To emulate the squirrel, companies should first check their existing systems (e.g., bookkeeping, financials) to make sure they work. Also, come up with a set of core values. Then, be ready for turnover — these values won’t be everyone’s cup of tea. Finally, start driving down your responsibility a little at a time.


After implementing the Spirit of the Squirrel, Kindt moved into Blanchard’s next phase, “The Way of the Beaver.” This means being in control of achieving the goal.

Imagine a group of beavers building a dam. You can’t tell who the head beaver is. They’re all working together to accomplish a goal. If one beaver needs help, others come to its aid to finish the task.

Blanchard notes, “People want to work in an organization that trains them to be in control and to make decisions. You need to put the power with the people.”

And that’s what Secco did. “It’s damn scary to relinquish power,” says Kindt. “But if you think about it, you never really had the power to begin with — the people have the power, and they need to be trained to be empowered.”

To implement the Beaver, leaders need to come up with a clearly marked territory (the vision). Blanchard has a great way in which to think about a vision: A river without banks is a large puddle. If you don’t have a vision, you have a puddle. Sielhammer says that as management, they act as the banks of the river, guiding the river but never impeding it.

After coming up with the vision, it’s necessary to make sure the thoughts, feelings, needs, and dreams of employees are respected, listened to, and acted upon (basically, people should be able to bring who they are to work). Finally, challenge employees by making them important.

Visit other companies and see what they’re doing to make their employees happy and keep their profits up. Then open your books to your employees and start a bonus plan. Don’t be afraid to keep pushing responsibility down.

Finally, give your people the freedom to fail.


After the squirrel and beaver are well under way, that’s when the fun can begin. That’s when it’s time to start what Blanchard calls “The Gift of the Goose.”

Look at a formation of geese flying across the sky. The entire time they’re flying, they’re honking. Blanchard believes it’s because they’re cheering each other on. That becomes the role of the management team once employees are trained and empowered.

“Once you set the direction for people and prepare them to be in charge, they want to be in an environment that cheers them on,” says Blanchard.

Secco encourages its people by having team meetings. “The foremen tell us what people have done, and we’ll put people’s accomplishments up on a board and cheer them. The foremen tell us that increases productivity because people want to be recognized,” says Stright.

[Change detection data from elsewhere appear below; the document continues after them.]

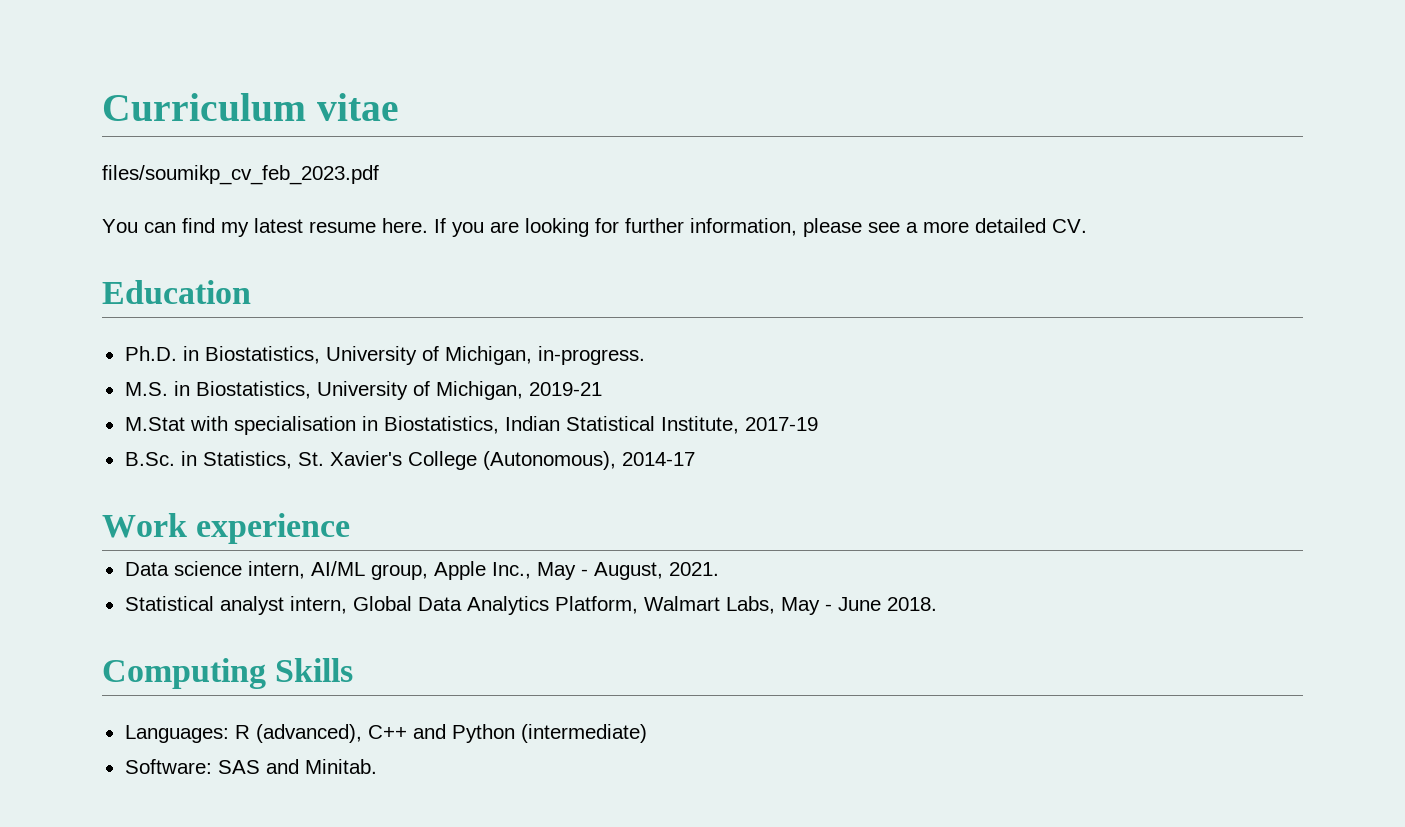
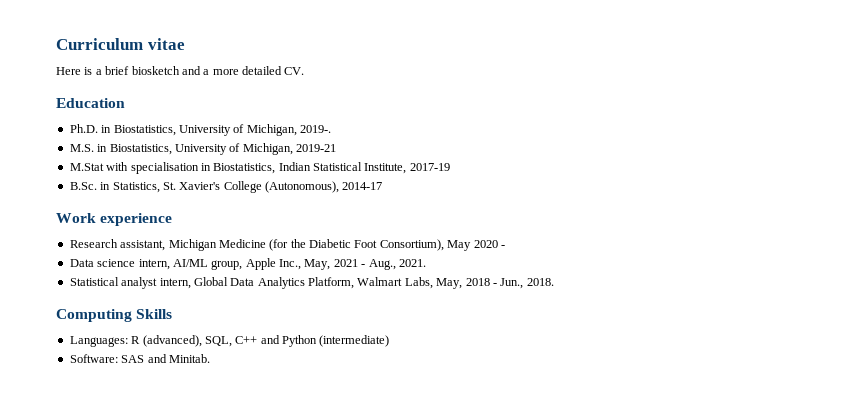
- files/soumikp_cv_feb_2023.pdf
- You can find my latest resume here. If you are looking for further information, please see a more detailed CV.
+ Here is a brief biosketch and a more detailed CV.
- Ph.D. in Biostatistics, University of Michigan, in-progress.
+ Ph.D. in Biostatistics, University of Michigan, 2019-.
+ Research assistant, Michigan Medicine (for the Diabetic Foot Consortium), May 2020 -
- Data science intern, AI/ML group, Apple Inc., May - August, 2021.
+ Data science intern, AI/ML group, Apple Inc., May, 2021 - Aug., 2021.
- Statistical analyst intern, Global Data Analytics Platform, Walmart Labs, May - June 2018.
+ Statistical analyst intern, Global Data Analytics Platform, Walmart Labs, May, 2018 - Jun., 2018.
- Languages: R (advanced), C++ and Python (intermediate)
+ Languages: R (advanced), SQL, C++ and Python (intermediate)

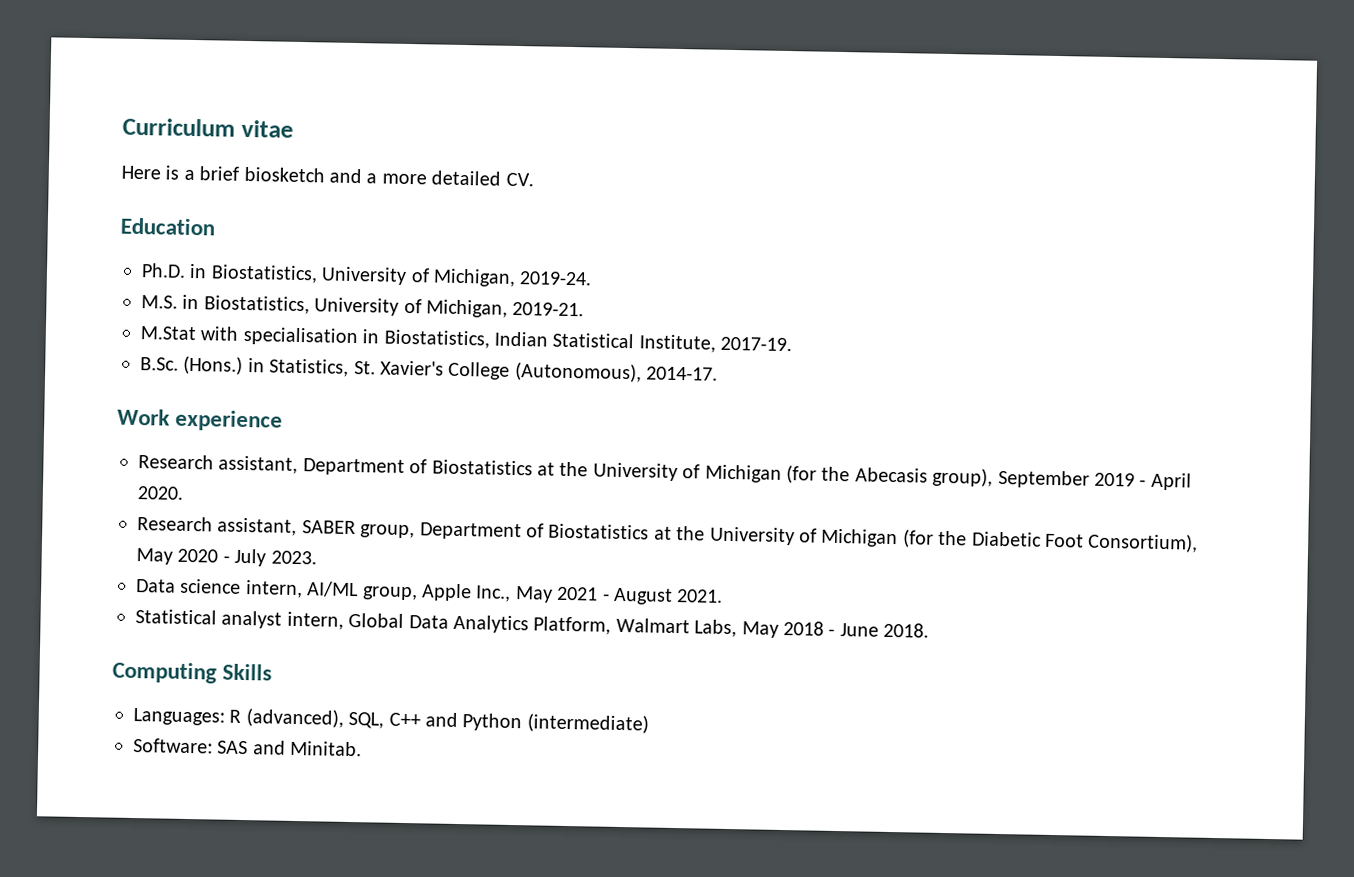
- Ph.D. in Biostatistics, University of Michigan, 2019-.
+ Ph.D. in Biostatistics, University of Michigan, 2019-24.
- M.S. in Biostatistics, University of Michigan, 2019-21
+ M.S. in Biostatistics, University of Michigan, 2019-21.
- M.Stat with specialisation in Biostatistics, Indian Statistical Institute, 2017-19
+ M.Stat with specialisation in Biostatistics, Indian Statistical Institute, 2017-19.
- B.Sc. in Statistics, St. Xavier's College (Autonomous), 2014-17
+ B.Sc. (Hons.) in Statistics, St. Xavier's College (Autonomous), 2014-17.
- Research assistant, Michigan Medicine (for the Diabetic Foot Consortium), May 2020 -
+ Research assistant, Department of Biostatistics at the University of Michigan (for the Abecasis group), September 2019 - April 2020.
+ Research assistant, SABER group, Department of Biostatistics at the University of Michigan (for the Diabetic Foot Consortium), May 2020 - July 2023.
- Data science intern, AI/ML group, Apple Inc., May, 2021 - Aug., 2021.
+ Data science intern, AI/ML group, Apple Inc., May 2021 - August 2021.
- Statistical analyst intern, Global Data Analytics Platform, Walmart Labs, May, 2018 - Jun., 2018.
+ Statistical analyst intern, Global Data Analytics Platform, Walmart Labs, May 2018 - June 2018.

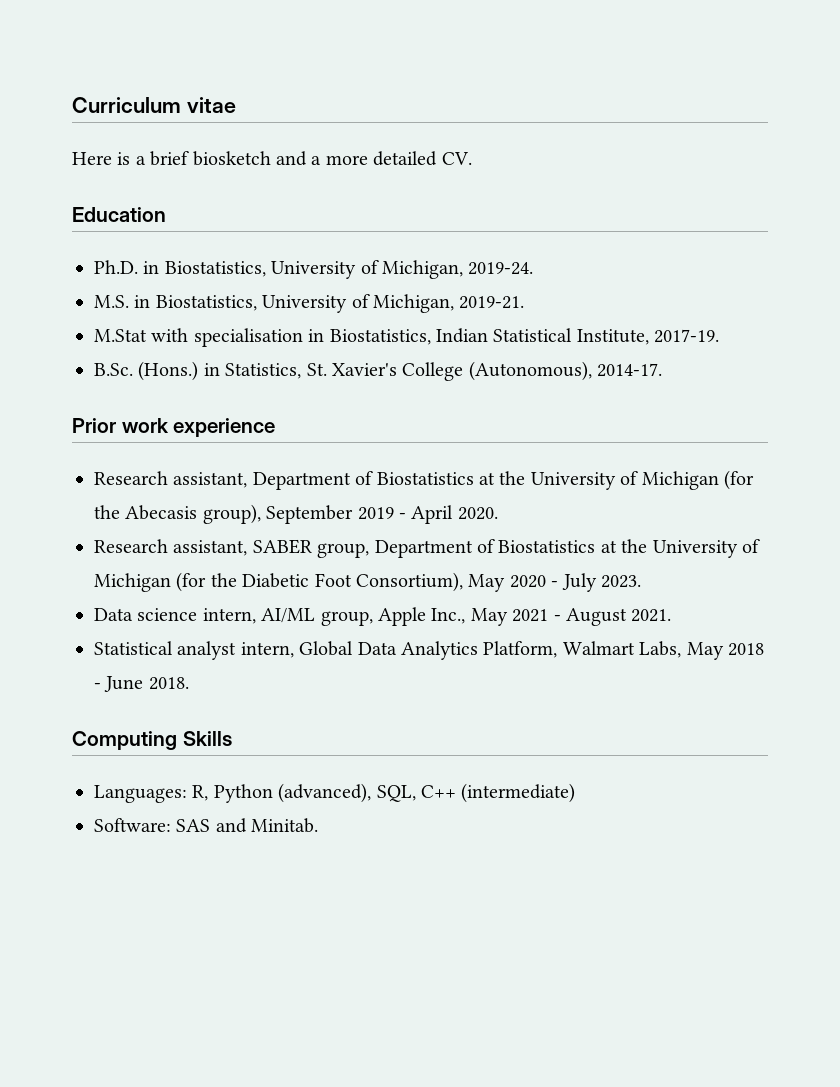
- Work experience
+ Prior work experience
- Languages: R (advanced), SQL, C++ and Python (intermediate)
+ Languages: R, Python (advanced), SQL, C++ (intermediate)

“We also leave congratulatory voice mail messages for people. That’s almost as important as the cash [from bonuses],” says Kindt. “We also thank people for jobs well done while we’re walking down the hall. Make sure you make eye contact when you do this.”

It’s also important to vary the honk of the goose, says Blanchard, or else the message can become stale. “We reward in a multitude of ways,” says Kindt. “Sometimes we give time off or a gift certificate to a restaurant. We can do those things quickly. We’re also reworking our bonus plan to go to a point system, because we realized cash isn’t everything.”

One of the fun things the company does is to occasionally tape a $20 bill under one of the seats at their monthly meetings. After finishing some business, someone will announce that a person in the room has money under their seat. (This was done at the C2000 conference. You should’ve seen those contractors dive under their seats looking for money!)

As Sielhammer notes, “You need to keep it different, keep it spontaneous. You want that feeling you get when we say ‘There’s money under the seat.’”

Implementing these principles has worked well for Secco, as verified by their employees who discussed the changes via videotape at the conference. Stright noted that customers are now commenting about how well the coworkers perform their jobs, and the company’s name recognition has increased accordingly.

Kindt notes, “Everyone is aware of the goals, and they know they have to make it happen. I’m merely there to support them.”